OpenAI reportedly discloses prompt volume: Over 330 million daily messages from US alone

Mint6 days ago
OpenAI has reportedly revealed the scale of daily usage for its AI chatbot, ChatGPT, confirming that it processes more than 2.5 billion prompts every day.
The figures, reportedly shared directly withAxios, highlight the platform's widespread global adoption and growing user engagement.
Of the daily message volume, more than 330 million originate from the United States, while the remainder is generated by users in other parts of the world, adds the Axios report. The data provides insight into regional usage trends and the dominant share of American users in the chatbot's global traffic.
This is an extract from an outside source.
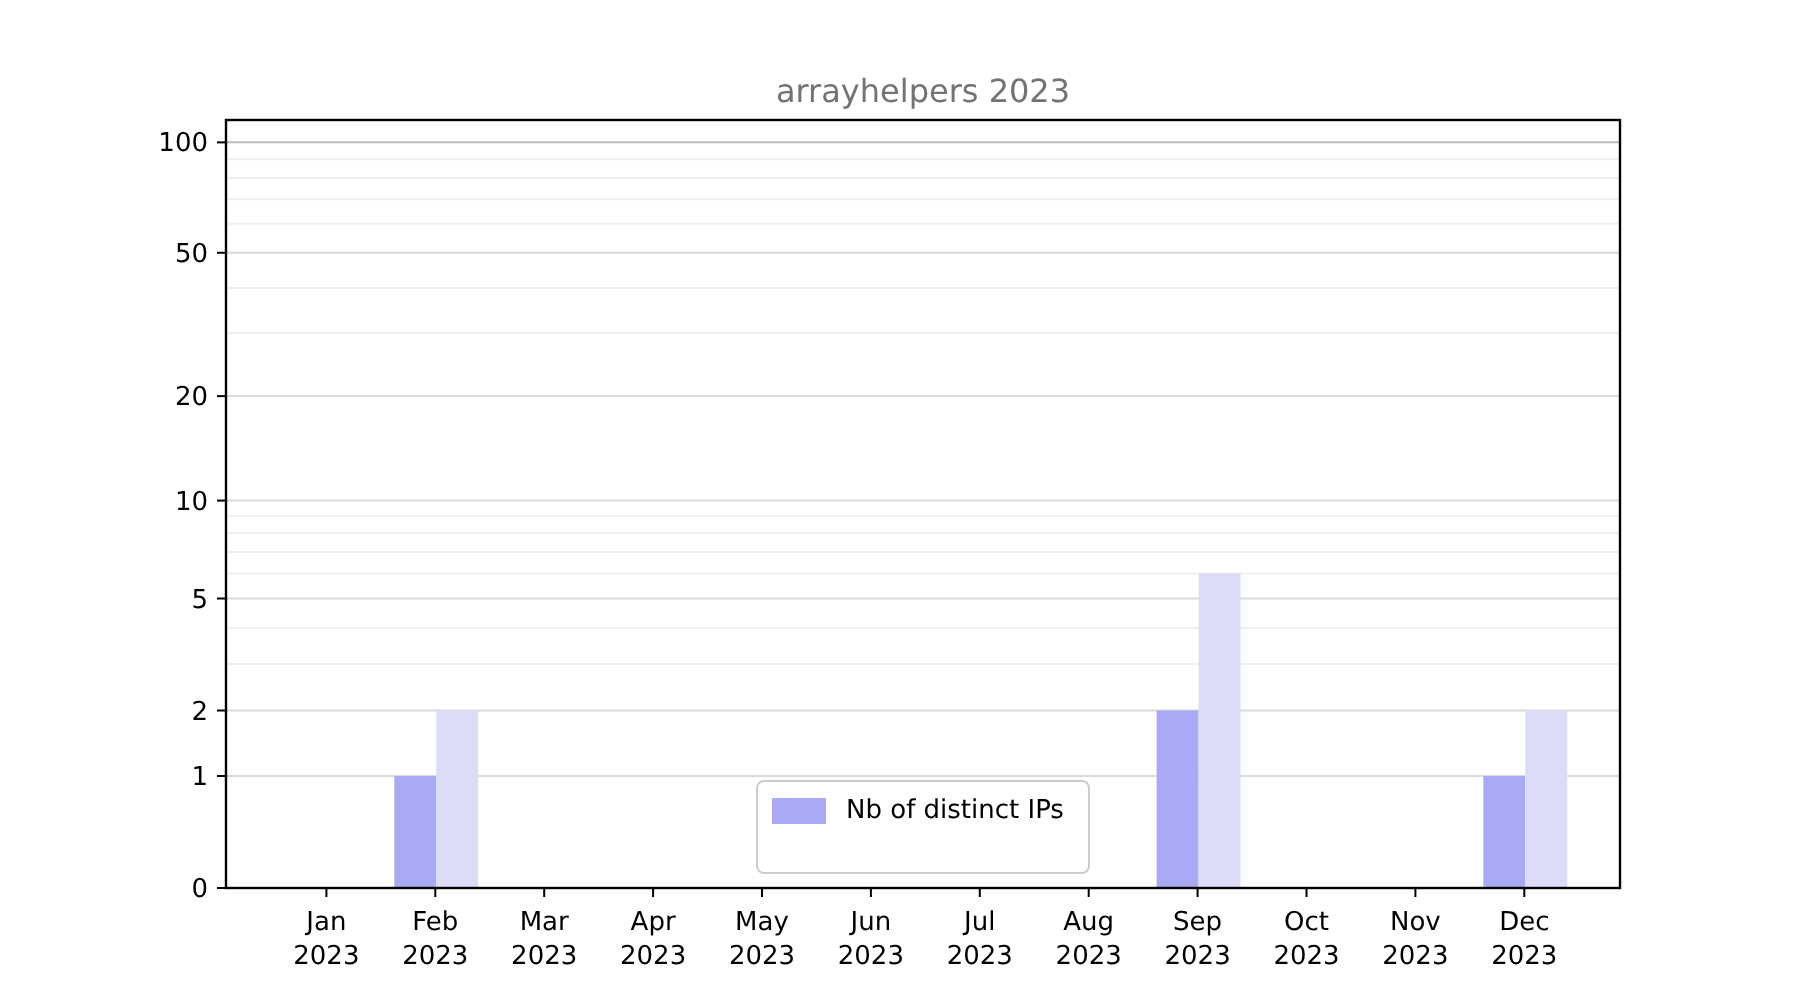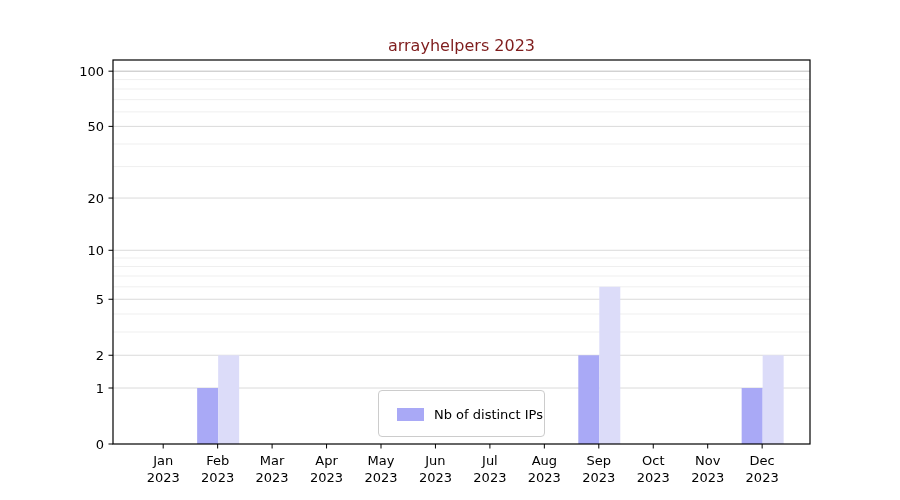"arrayhelpers 2023" .chart-title { color: #7f1d1d -> #737373 }
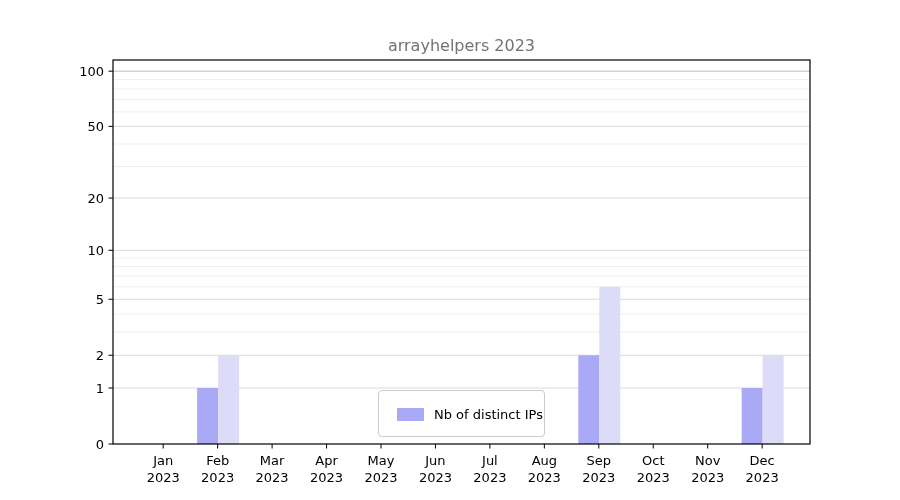"Nb of distinct IPs" .legend { justify-content: center -> flex-start; padding: 7px 9px 6px 18px -> 7px 9px 6px 7px }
Reportedly, the company also stated that ChatGPT now boasts over 500 million weekly active users. A majority of them continue to access the service via its free tier. On mobile platforms, ChatGPT's popularity is evident with its Android application topping Google Play's 'Top Free' chart, while its iOS version holds the second spot in Apple's App Store under the same category.
Moreover, the report highlights that the timing of the disclosure coincides with OpenAI CEO Sam Altman's planned visit to Washington, where he is expected to discuss the broader distribution of AI technologies. According to sources cited in the report, Altman is likely to focus on strategies to make AI tools accessible to a larger population, amid concerns over the centralisation of advanced technologies.
Meanwhile, the rapid growth of AI usage appears to be influencing broader internet behaviour. A separate analysis indicates that global search traffic declined by 15 per cent in June 2025 compared to the previous year. Furthermore, the rate of users not clicking through to news websites rose significantly, from 56 per cent in May 2024 to nearly 69 per cent in May 2025, suggesting a shift in how people consume information online.
The disclosure of prompt volumes and user data comes at a time when AI platforms are increasingly shaping digital interactions and content discovery, raising questions around the future of traditional web usage and online information ecosystems.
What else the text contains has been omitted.